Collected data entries

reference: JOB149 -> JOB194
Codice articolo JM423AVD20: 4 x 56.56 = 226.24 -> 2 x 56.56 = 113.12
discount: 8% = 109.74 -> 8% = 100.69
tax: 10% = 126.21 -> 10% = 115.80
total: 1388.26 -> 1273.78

--

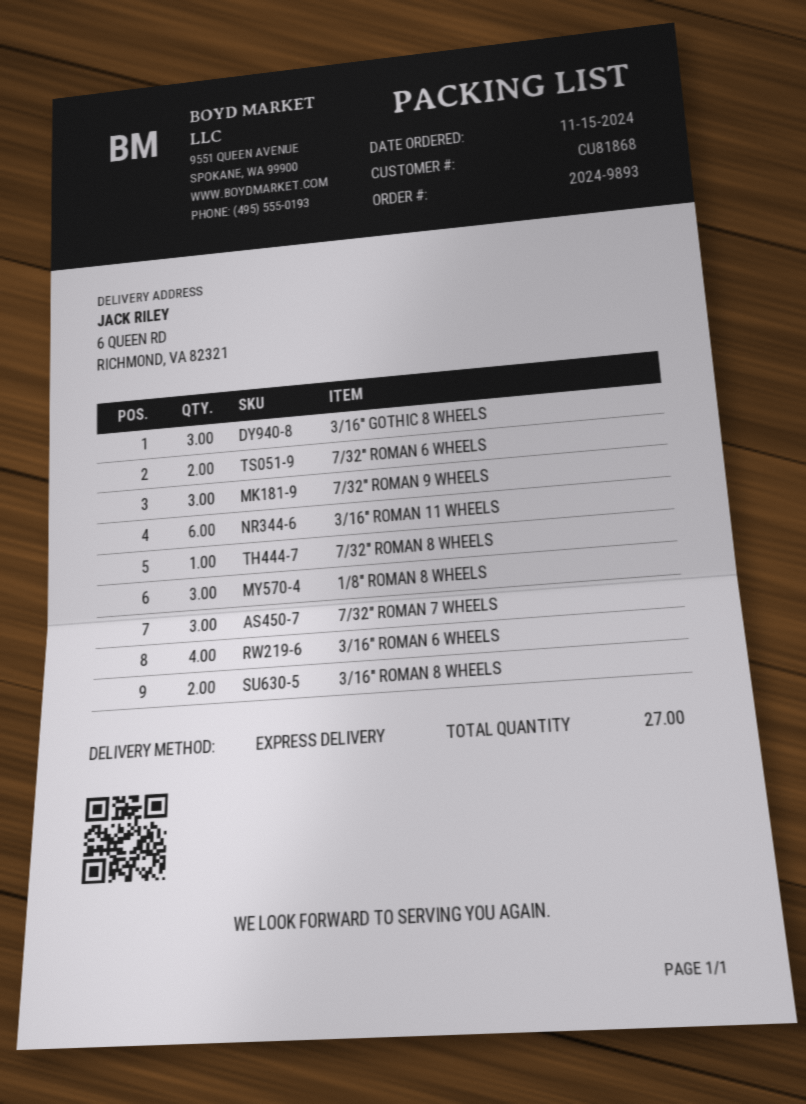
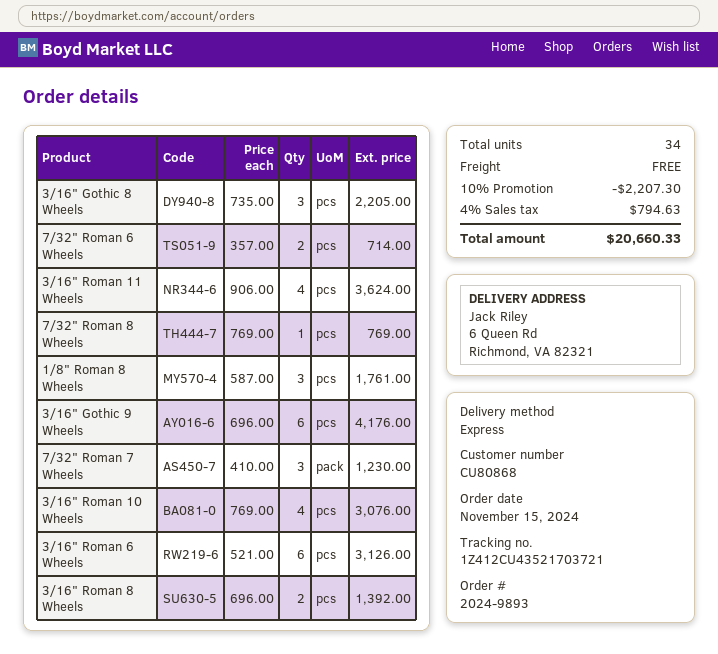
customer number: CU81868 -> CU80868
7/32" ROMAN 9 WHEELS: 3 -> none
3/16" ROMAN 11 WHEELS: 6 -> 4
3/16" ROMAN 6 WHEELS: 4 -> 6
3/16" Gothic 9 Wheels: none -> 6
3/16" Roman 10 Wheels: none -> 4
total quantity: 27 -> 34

---

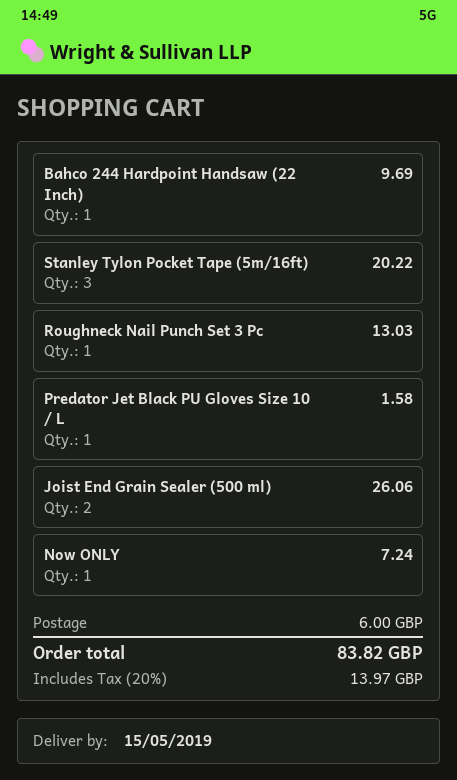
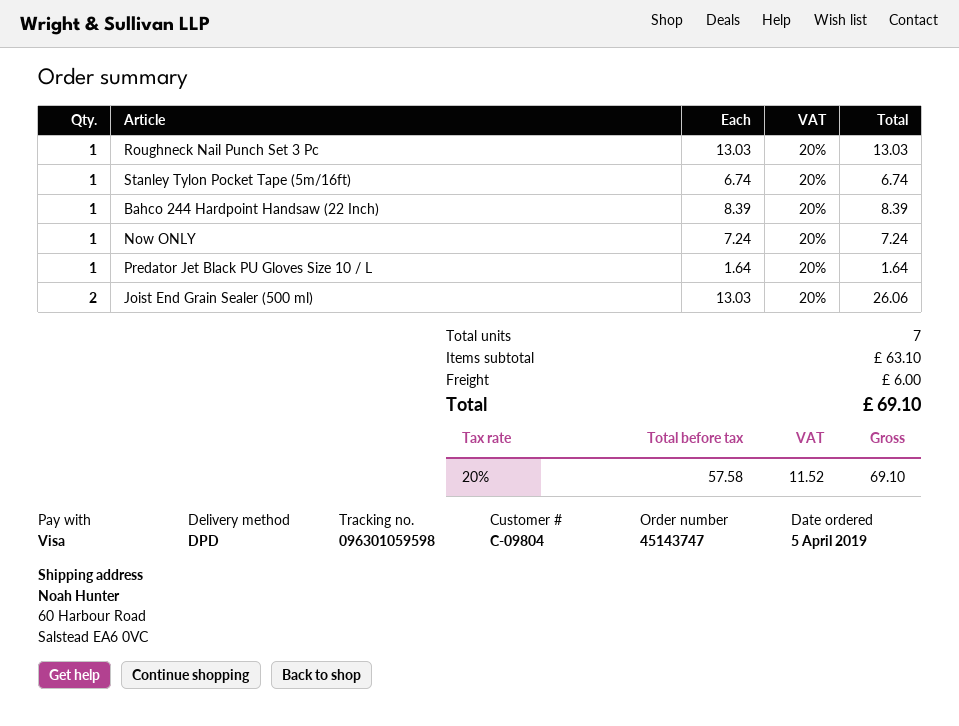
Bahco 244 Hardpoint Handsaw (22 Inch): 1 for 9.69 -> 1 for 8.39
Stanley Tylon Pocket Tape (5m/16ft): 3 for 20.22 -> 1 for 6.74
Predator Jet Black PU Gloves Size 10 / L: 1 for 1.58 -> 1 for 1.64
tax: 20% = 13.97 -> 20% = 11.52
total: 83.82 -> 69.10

Work request: Among the records above, only the lines between the line holding "reference: JOB149 -> JOB194" and the line holding "total: 1388.26 -> 1273.78", inclusive, are to be output, exactly as written.

Written answer:
reference: JOB149 -> JOB194
Codice articolo JM423AVD20: 4 x 56.56 = 226.24 -> 2 x 56.56 = 113.12
discount: 8% = 109.74 -> 8% = 100.69
tax: 10% = 126.21 -> 10% = 115.80
total: 1388.26 -> 1273.78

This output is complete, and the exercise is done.